I have a (just-turned) 16 year old younger brother who I now suspect to be using (and potentially dealing) cannabis.
A bit of History: He has always been a bit 'different', noticed from a very early age, he's very 'black and white', always struggled with keeping friendships/making friends, many see him as a bit odd and quirky. Always had an interest in more adult content from a young age, loved to try and watch horror/violence, always wanted to watch people on Youtube who used a lot of profanity, always loved talking about guns and things blowing up etc... and during his primary school years, had lots of issues with not being able to cope, going off into mad tantrums, competely shutting off.
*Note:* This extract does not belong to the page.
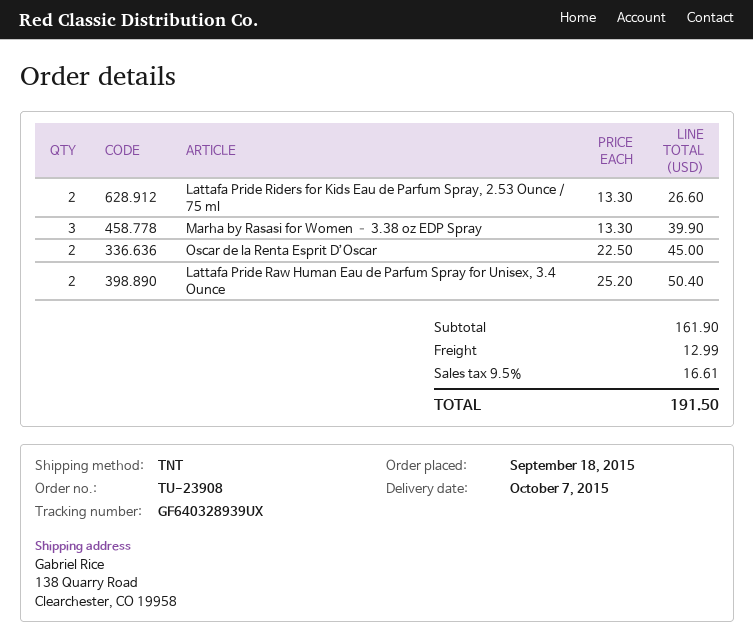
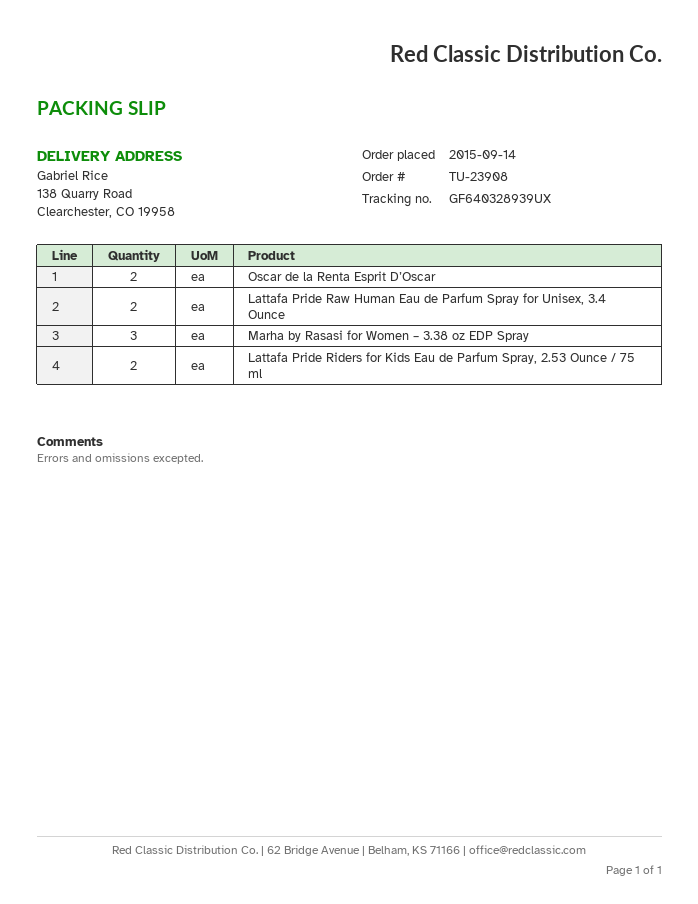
order date: 2015-09-18 -> 2015-09-14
He cannot cope with failure or losing, is one extreme to the other in the sense of either stating he is terrible at something, or that he is the absolute best. Awful at time-keeping, still struggles a bit in reading analogue clocks. Has some sensory issues, easily distracted, very very picky eater, though has gotten slightly better in the past year. Overexaggerates, seems to act out to want to be the centre of attention, but then also says he doesn't like large groups of people. Often actively tries to talk about subjects where he can have an opposing view to try and create debate and potentially irritation/arguments between him and others. Often tries to be 'the hero' for others, even if it gets him in trouble or in fights.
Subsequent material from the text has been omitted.